My sister called me the other day. She was having trouble frying eggs in a stainless steel pan and she knew I did it all the time.
We’ve all heard the concerns around Teflon coated pans. Heated too hot they can give off toxic fumes. Even without mishaps, the coatings eventually chip off ending up in—that’s right—our food.
I admit that I was surprised at her difficulty; even my husband fries eggs in stainless steel and he thinks microwaving a pot pie is cooking. But looking back, I remembered that I had a definite learning curve when I first started to do this. And if it weren’t a real issue, non-stick sales wouldn’t be so high!
Here is my secret.
Start with a good frying pan. If you can only buy one good pan, I’d suggest an omelet-sized frying pan. It doesn’t need to be a top dollar All Clad, but if the bottom of your pan is thin and warped, that is your first problem. A better pan is made of a heavier gauge metal that transmits heat more evenly and the surface is actually smoother so your food has fewer tiny “nooks” to bond to.

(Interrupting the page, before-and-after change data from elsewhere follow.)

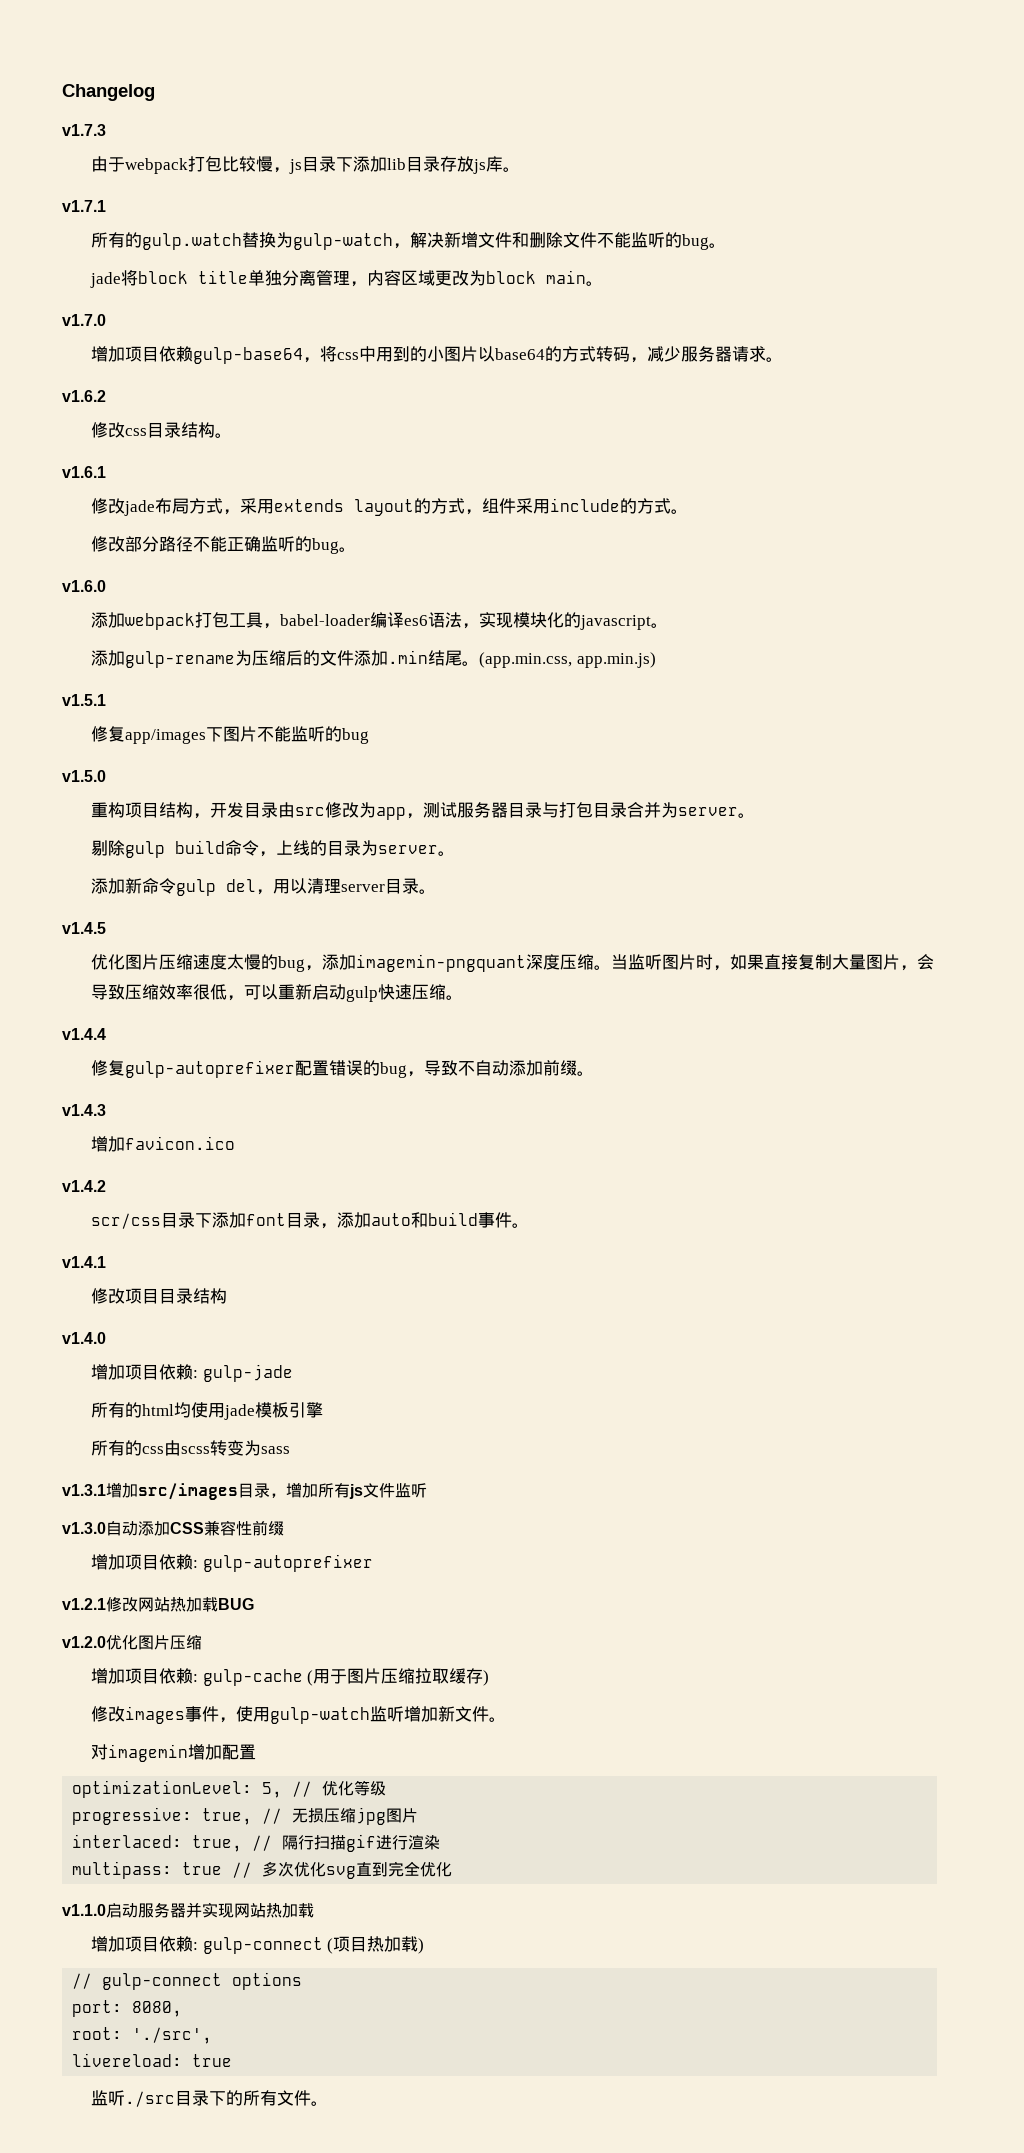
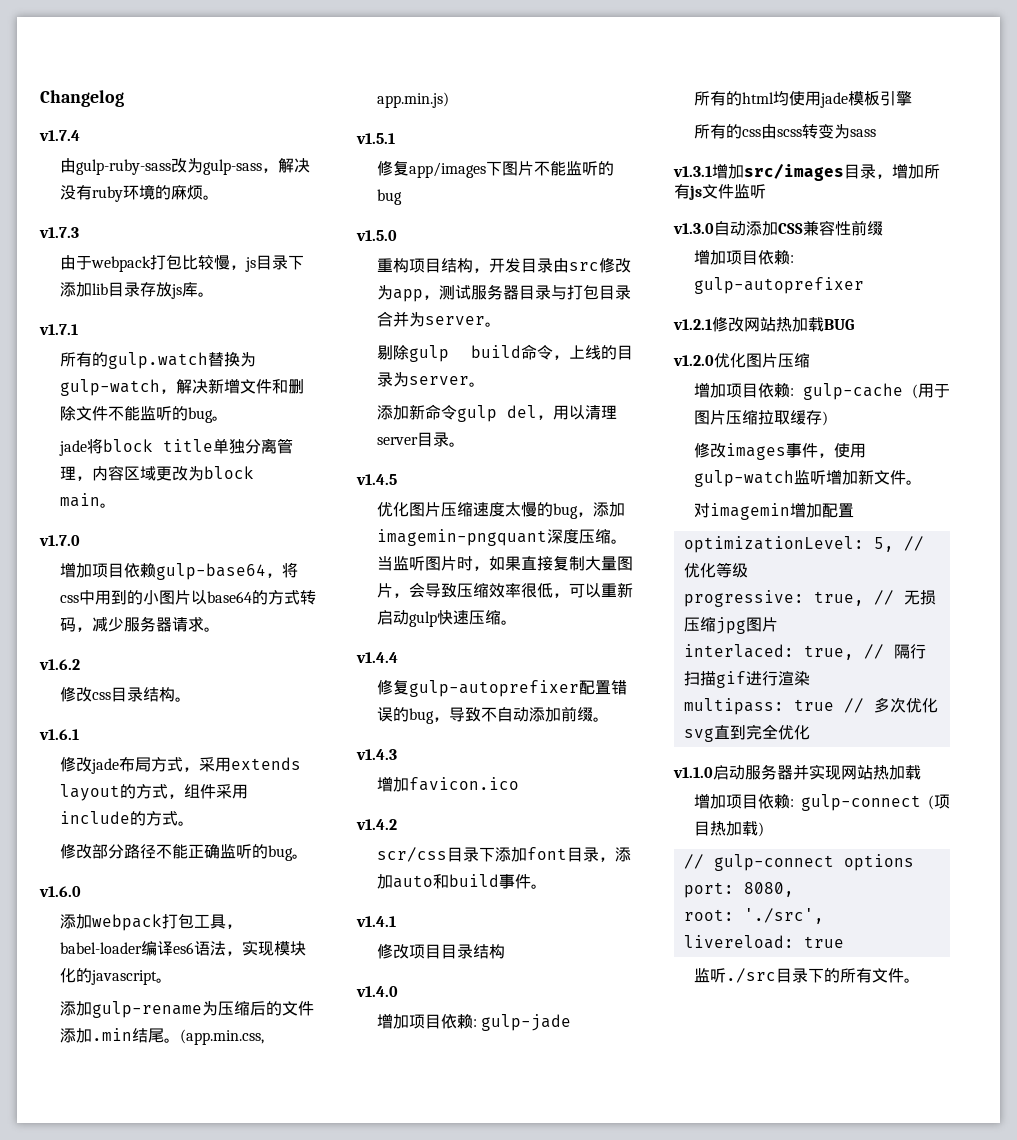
(155, 92) none -> [39,130,80,141] [59,158,310,175] [59,184,219,202] // v1.7.4 // 由gulp-ruby-sass改为gulp-sass，解决没有ruby环境的麻烦。

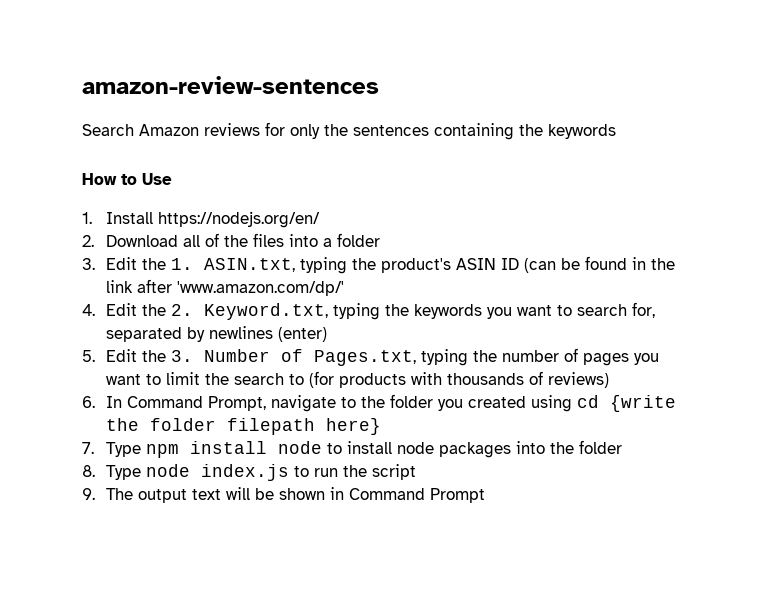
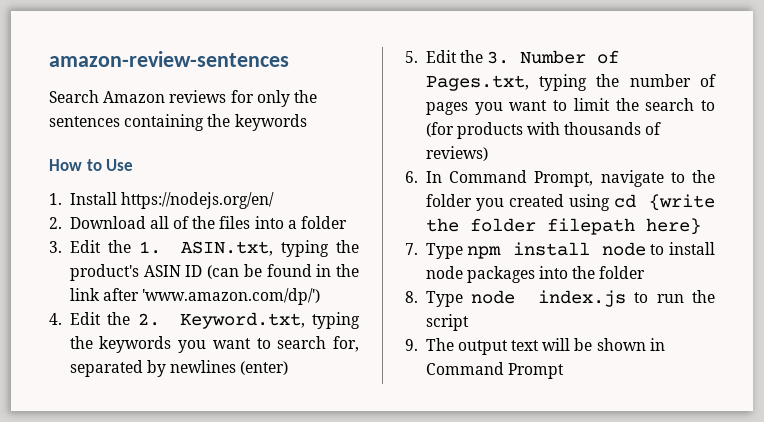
[177,281,345,296] 'www.amazon.com/dp/' -> [142,288,321,305] 'www.amazon.com/dp/')

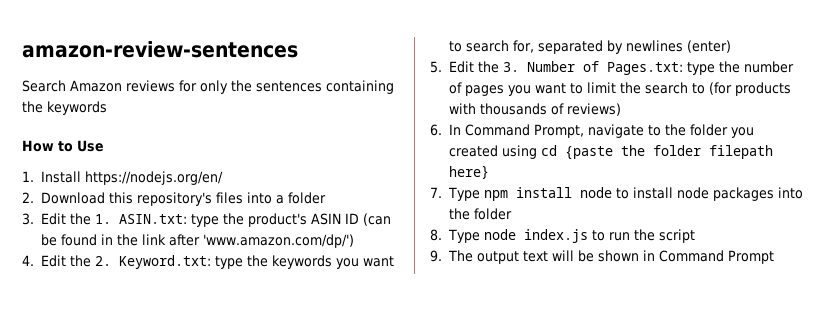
[149,216,216,229] all of the -> [109,192,213,206] this repository's
[181,240,330,257] ASIN.txt, typing -> [119,214,220,227] ASIN.txt: type
[179,312,360,329] Keyword.txt, typing -> [119,255,244,269] Keyword.txt: type
[425,74,588,91] Pages.txt, typing -> [607,62,716,75] Pages.txt: type
[649,194,715,211] {write -> [565,146,614,160] {paste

Get the Pan Hot. You want to heat the pan to the point where a drop of water instantly sizzles, but below the point where butter immediately browns.
Apply a light coating of oil and let it get hot. For me, a spray like PAM works great and heats instantly. It is also easy and keeps the calories down. The hot oil sears the bottom of the food quickly so that it doesn’t bond with the pan surface. From scientific sources, I hear there may even be a layer of steam that forms to separate the meat from the pan (a culinary version of a hovercraft??)
Fry and turn carefully! Give your egg enough time to develop some firmness so you can turn it without breaking. I usually put a lid on the frying pan to assist in this. Even with good technique, you may sometimes have light sticking. If that occurs, nudge a metal turner gently under your food to loosen it, before flipping. Because you can use a metal utensil on stainless steel, you can use something with a real edge if needed.
This technique works for frying eggs and even for making omelets. With an omelet, I work with the pan at a higher temperature—but that’s probably another lesson.
Bottom line is that this is easy, non-toxic, low calorie and delicious! Can’t beat that!
P.S. The FDA would probably want a reminder that eating undercooked eggs can be hazardous to your health, so this is it …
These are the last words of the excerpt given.